The other general theme of the book is the relationship of a community-in this case, a scientific community-to a troubled member of that community. More accurately, two scientific communities-mathematics and economics-are described. The economics community is viewed indirectly, through the lens of the Royal Swedish Academy of Sciences where the award of the 1994 Economics Prize to Nash was made only after fierce and acrimonious internal dispute. Nasar brings this dispute to light in a tour de force of investigative reporting.
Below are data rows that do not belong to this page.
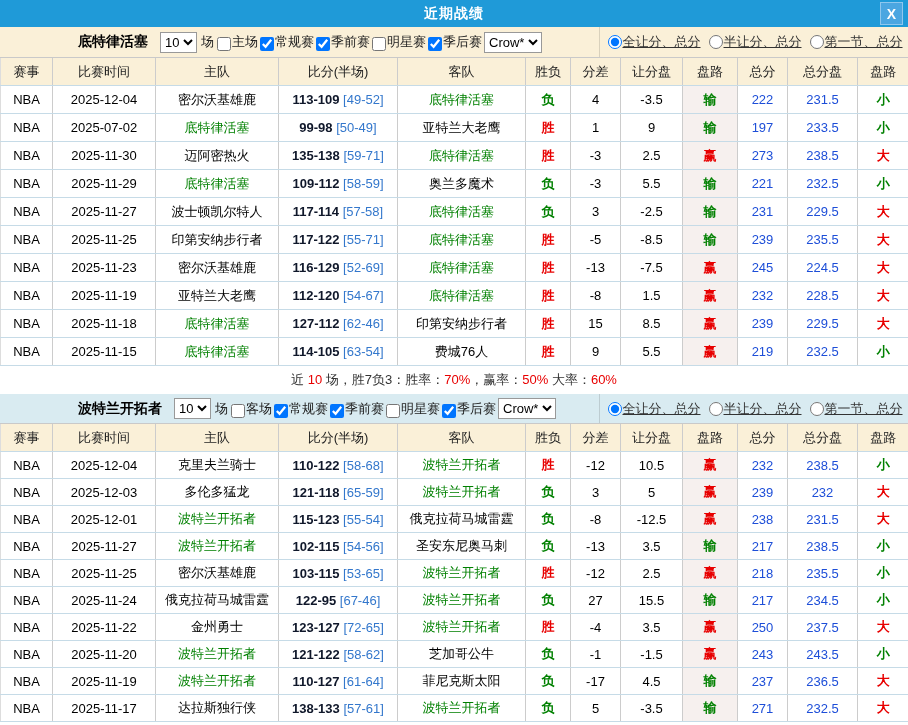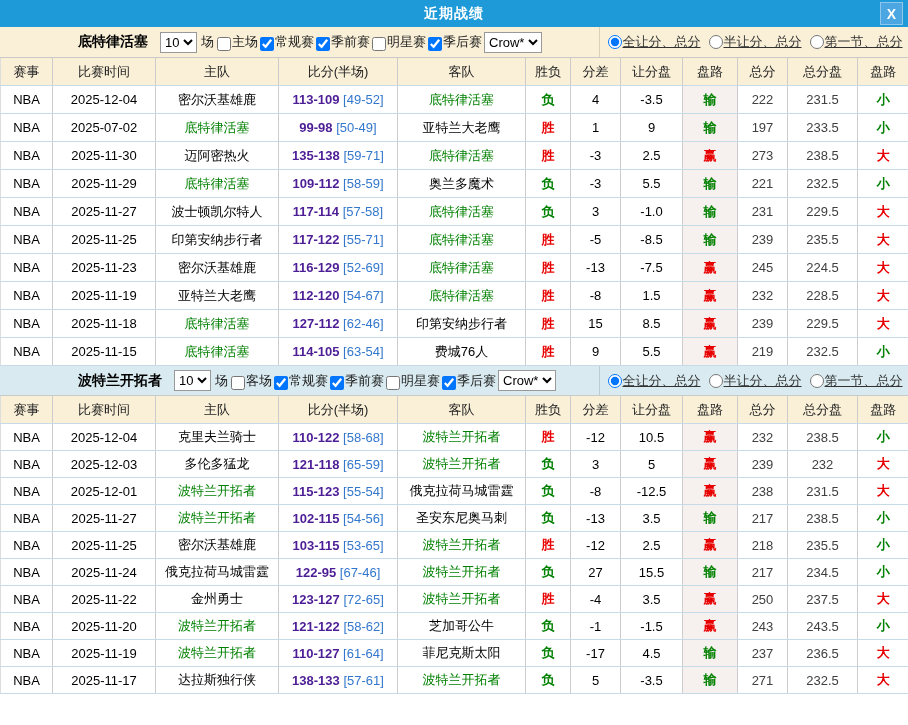"113-109" .score-main { color: #4c1d95 -> #0f172a }
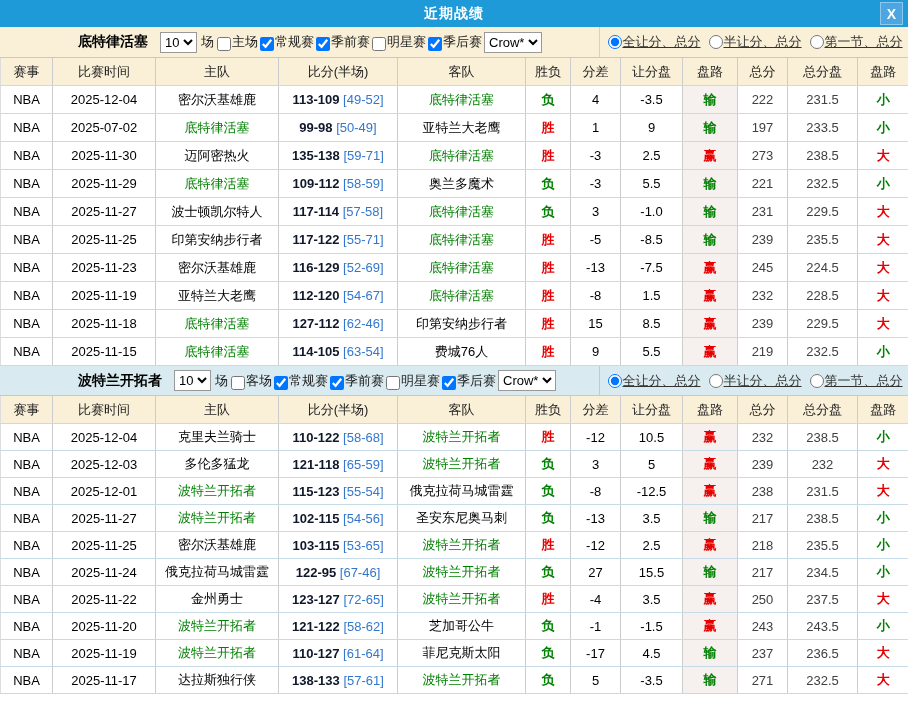"222" .num-blue { color: #404040 -> #1d4ed8 }
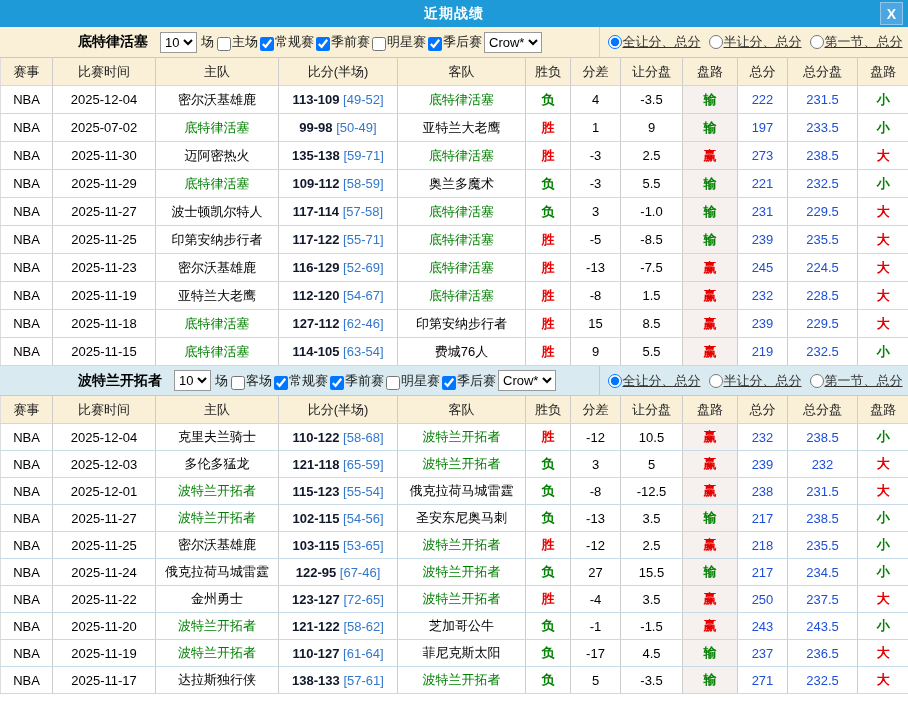"-1.0" td { text: -1.0 -> -2.5 }
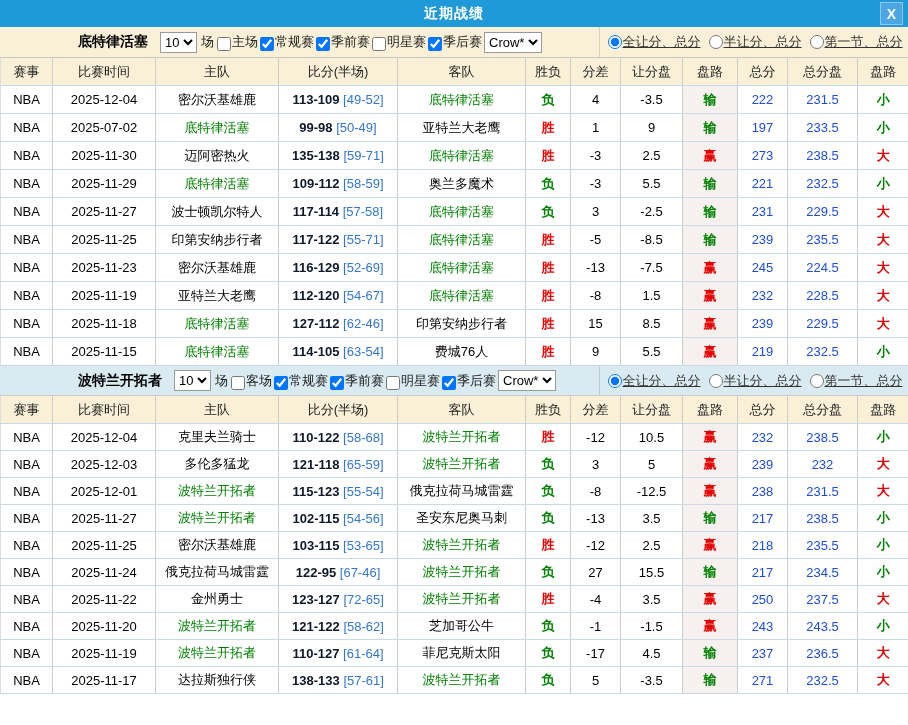"近 10 场，胜7负3：胜率：70%，赢率：50% 大率：60%" div.summary-row { html: none -> <div> <span><span>近 </span><span>10</span><span> 场，胜7负3：胜率：</span><span>70%</span><span>，赢率：</span><span>50%</span><span> 大率：</span><span>60%</span></span> </div> }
Although it is less flashy, Nasar's sustained examination of the culture that exists within outstanding mathematics departments and research institutes is an even more impressive feat. The picture that she draws of the life of a promising young mathematician certainly has some unattractive features. A very risky career, which the best people typically enter with ambitions of making breakthroughs that will almost certainly be beyond their reach, is conducted in a highly competitive atmosphere that exacerbates the serious psychological strain of adjusting those ambitions to reality. Until well into his or her career, the research mathematician's life is a sustained tournament akin to the selection process for star athletes and concert pianists, and where a cliquishness among the top competitors is tolerated that makes the tournament nastier than it apparently needs to be. This situation seems odd since, in contrast with athletic and musical-soloist virtuosity, mathematics is a field where the great discoveries largely reflect cumulative, collaborative effort. In view of Nasar's observation that many of the most significant contributors to mathematics lose their edge while they are still quite young, I wonder whether such a short period of creativity might be a byproduct of an environment that leads predictably to "burn-out," and whether the obvious advantage of such an environment in identifying talented individuals may be more than offset by more subtle disadvantages in eliciting their best contributions and teamwork. Nonetheless, at the same time I am also impressed by the number of generous, altruistic and sometimes courageous mathematicians who figure in various episodes of Nash's story.

In summary, this is an admirably researched and highly readable biography of someone whose life merits the substantial effort that the author has made to study it. It is well worth reading, both to learn about Nash himself and also in view of the general issues that the attempt to come to terms with him raises.